### [Extracted entries]
*****
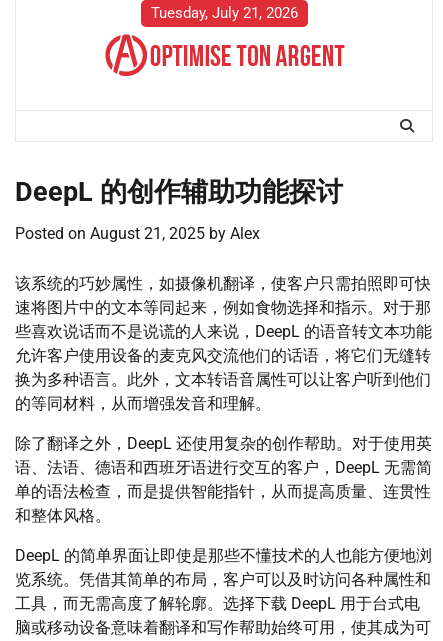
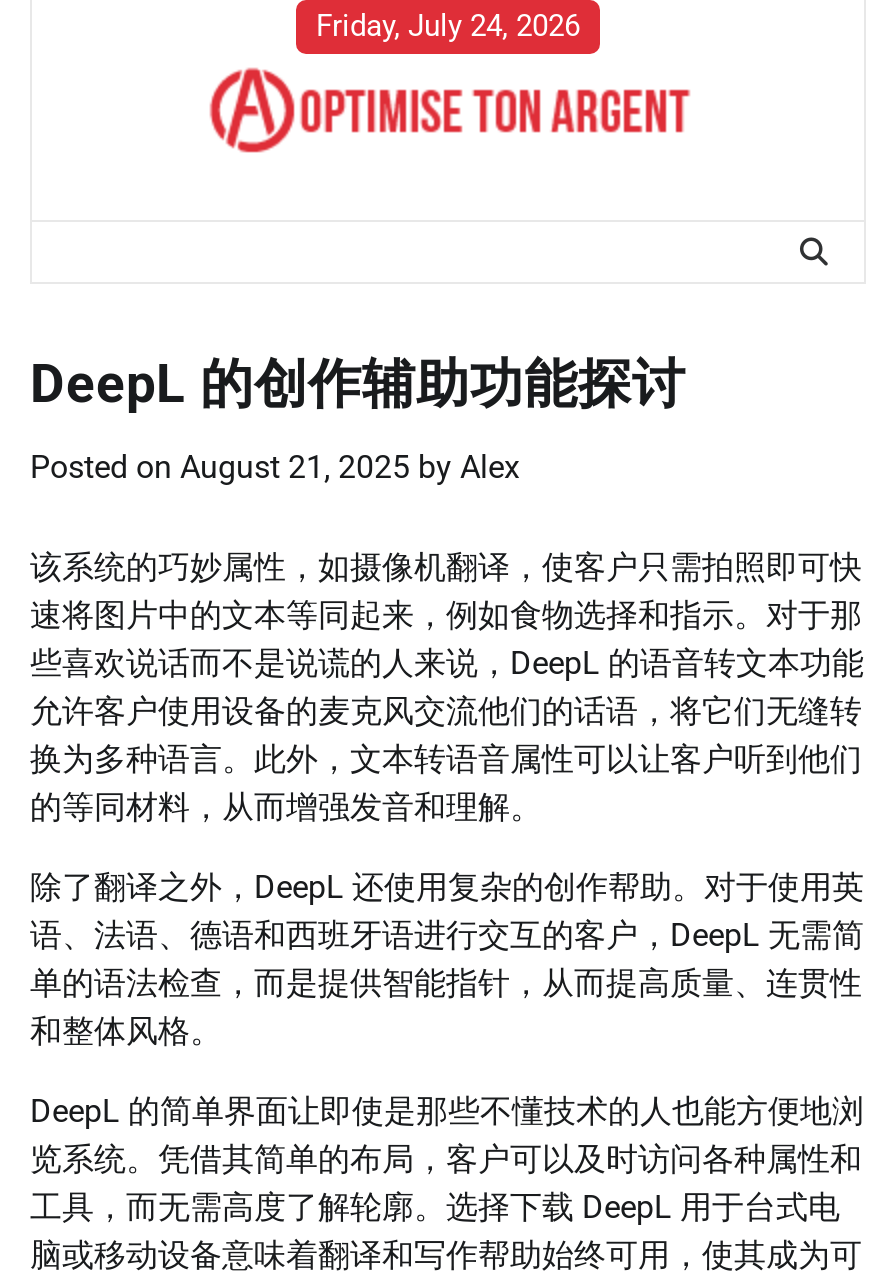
- Tuesday, July 21, 2026
+ Friday, July 24, 2026
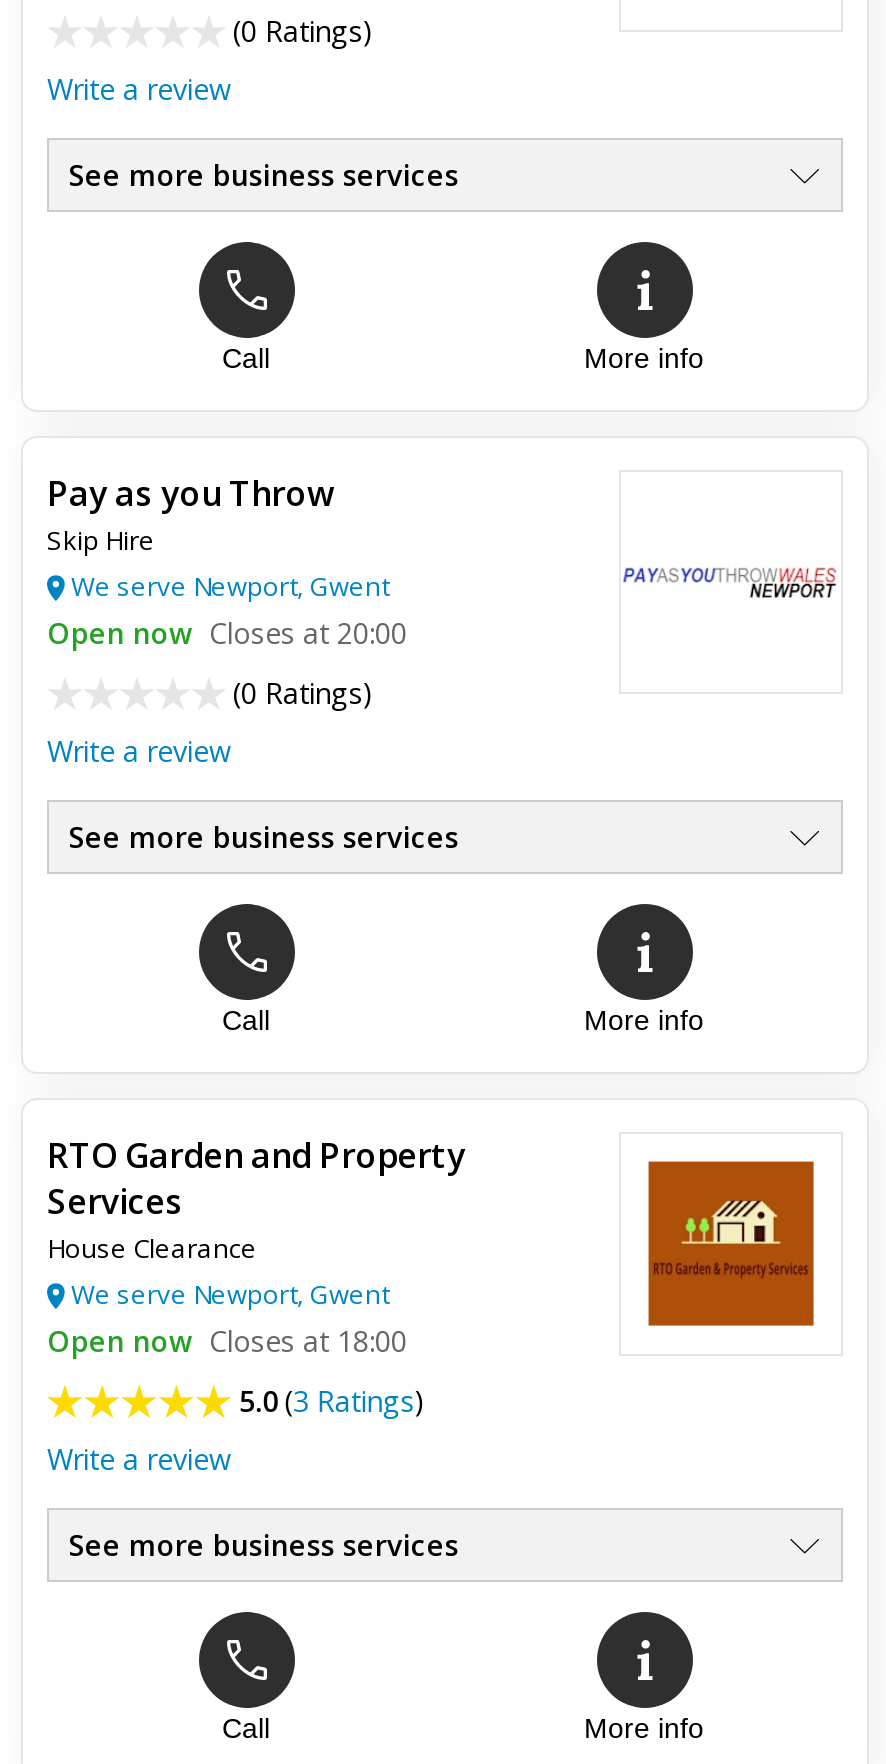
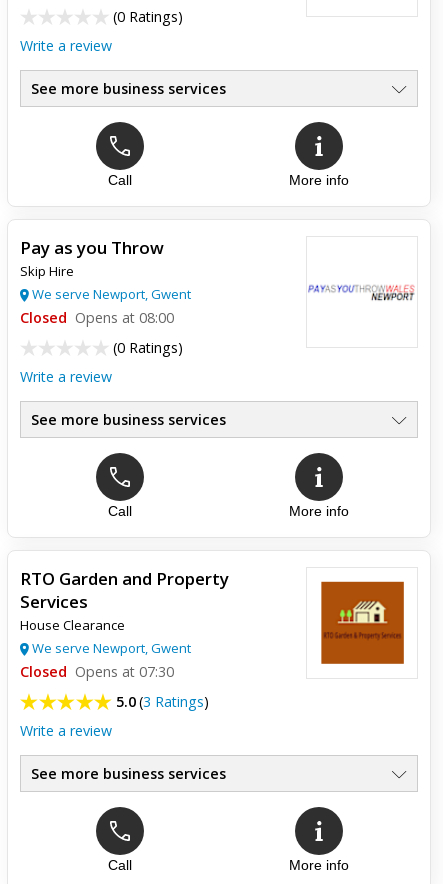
- Open now Closes at 20:00
+ Closed Opens at 08:00

- Open now Closes at 18:00
+ Closed Opens at 07:30
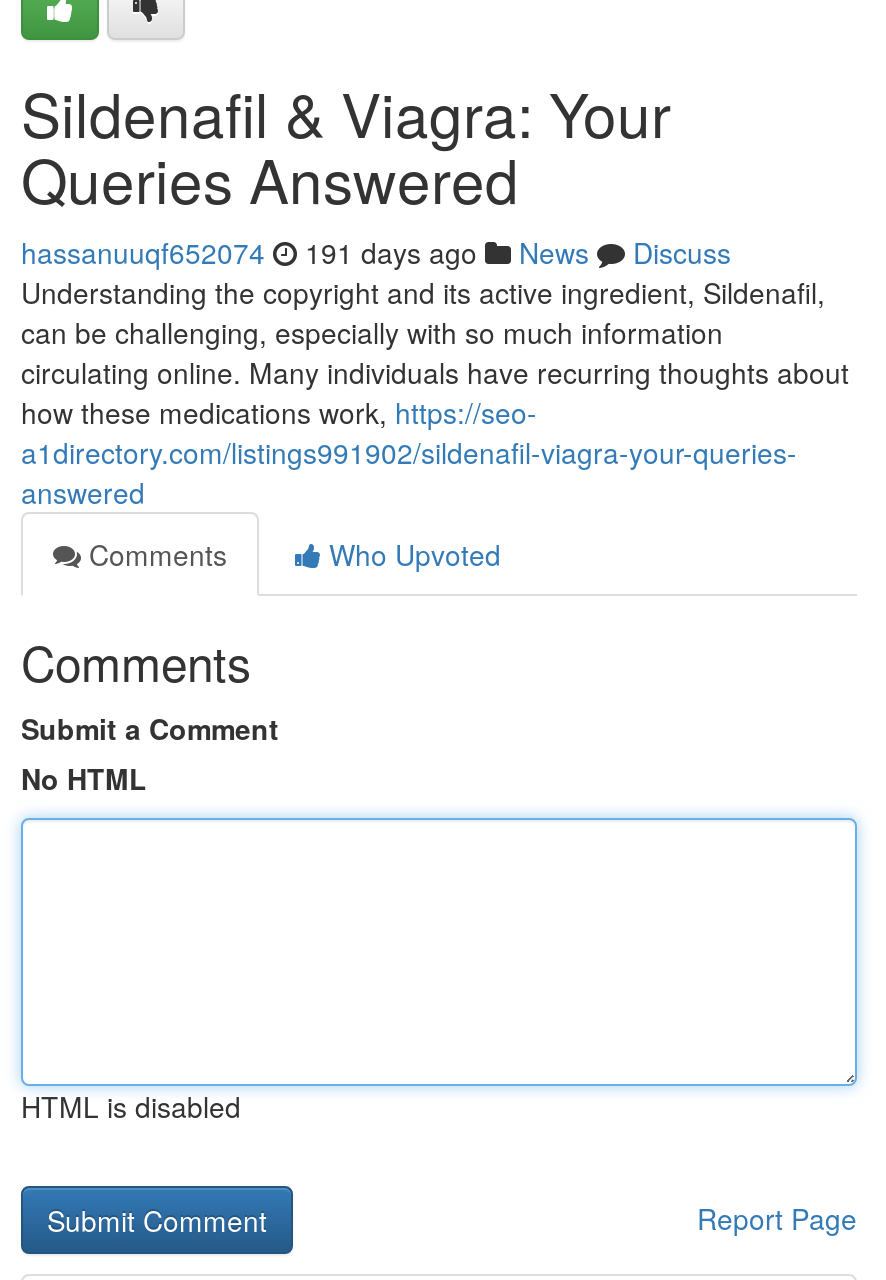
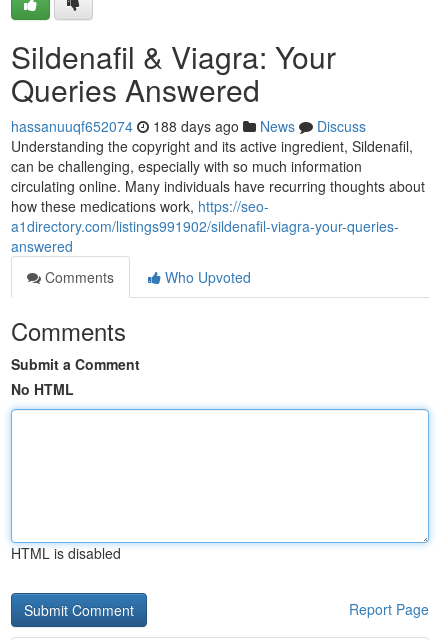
- hassanuuqf652074 191 days ago News Discuss
+ hassanuuqf652074 188 days ago News Discuss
*****
### [Assigned task]
From the material above, set down each entry exactly, but exclude the pictures.

### [Written reply]
- Tuesday, July 21, 2026
+ Friday, July 24, 2026
- Open now Closes at 20:00
+ Closed Opens at 08:00

- Open now Closes at 18:00
+ Closed Opens at 07:30
- hassanuuqf652074 191 days ago News Discuss
+ hassanuuqf652074 188 days ago News Discuss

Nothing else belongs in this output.